AIM OF THE EXERCISE: Without including pictures, set down every record exactly as it stands.

TASK INPUT:
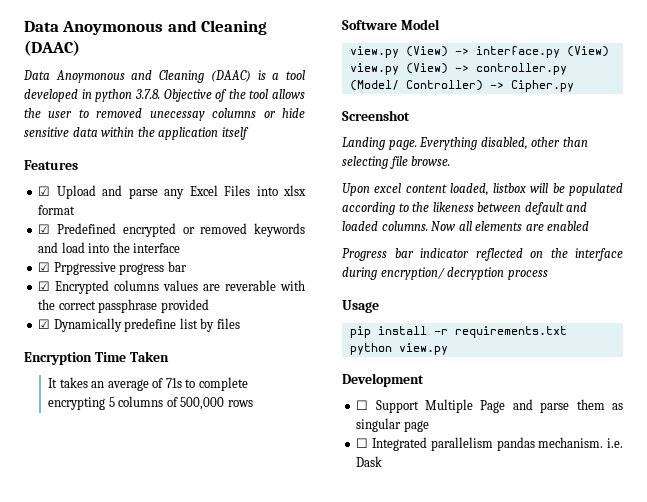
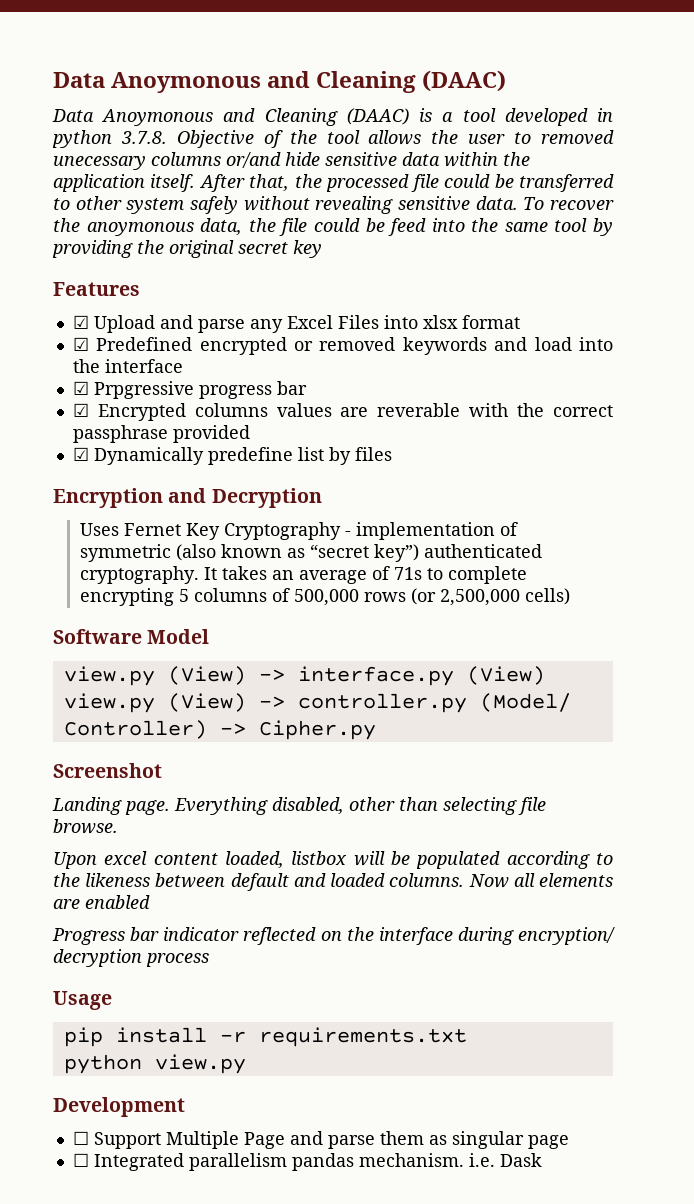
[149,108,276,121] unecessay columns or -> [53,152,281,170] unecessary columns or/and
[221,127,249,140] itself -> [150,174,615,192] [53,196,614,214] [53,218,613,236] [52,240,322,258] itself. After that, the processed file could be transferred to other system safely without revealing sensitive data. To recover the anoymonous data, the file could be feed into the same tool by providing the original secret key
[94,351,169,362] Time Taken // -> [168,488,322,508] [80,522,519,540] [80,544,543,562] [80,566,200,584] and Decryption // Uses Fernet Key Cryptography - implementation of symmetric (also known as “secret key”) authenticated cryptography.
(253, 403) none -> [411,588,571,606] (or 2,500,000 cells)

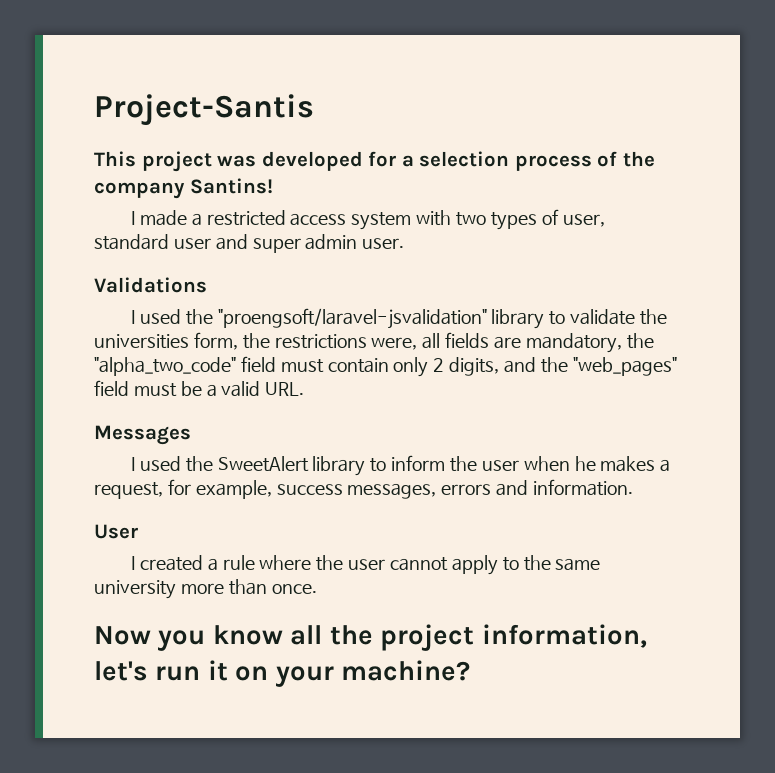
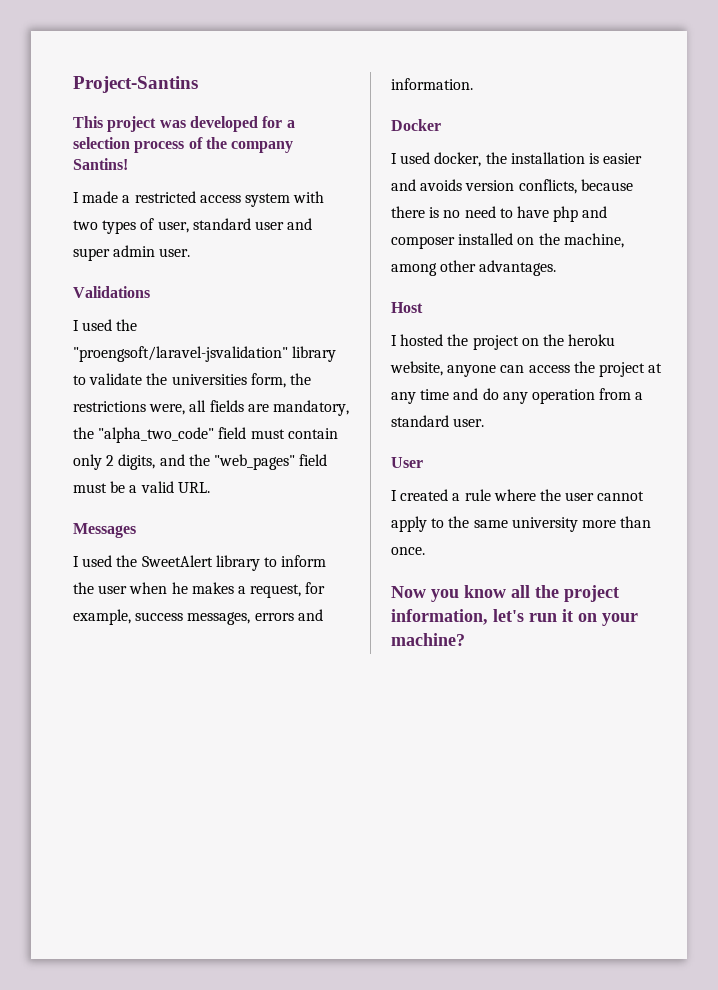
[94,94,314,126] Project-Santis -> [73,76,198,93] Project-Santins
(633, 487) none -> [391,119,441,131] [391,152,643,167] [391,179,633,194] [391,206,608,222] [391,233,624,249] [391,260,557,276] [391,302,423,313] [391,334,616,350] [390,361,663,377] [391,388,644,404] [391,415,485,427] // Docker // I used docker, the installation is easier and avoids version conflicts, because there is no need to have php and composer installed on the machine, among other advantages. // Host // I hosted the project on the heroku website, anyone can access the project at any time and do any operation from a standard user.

YOUR SOLUTION:
[149,108,276,121] unecessay columns or -> [53,152,281,170] unecessary columns or/and
[221,127,249,140] itself -> [150,174,615,192] [53,196,614,214] [53,218,613,236] [52,240,322,258] itself. After that, the processed file could be transferred to other system safely without revealing sensitive data. To recover the anoymonous data, the file could be feed into the same tool by providing the original secret key
[94,351,169,362] Time Taken // -> [168,488,322,508] [80,522,519,540] [80,544,543,562] [80,566,200,584] and Decryption // Uses Fernet Key Cryptography - implementation of symmetric (also known as “secret key”) authenticated cryptography.
(253, 403) none -> [411,588,571,606] (or 2,500,000 cells)

[94,94,314,126] Project-Santis -> [73,76,198,93] Project-Santins
(633, 487) none -> [391,119,441,131] [391,152,643,167] [391,179,633,194] [391,206,608,222] [391,233,624,249] [391,260,557,276] [391,302,423,313] [391,334,616,350] [390,361,663,377] [391,388,644,404] [391,415,485,427] // Docker // I used docker, the installation is easier and avoids version conflicts, because there is no need to have php and composer installed on the machine, among other advantages. // Host // I hosted the project on the heroku website, anyone can access the project at any time and do any operation from a standard user.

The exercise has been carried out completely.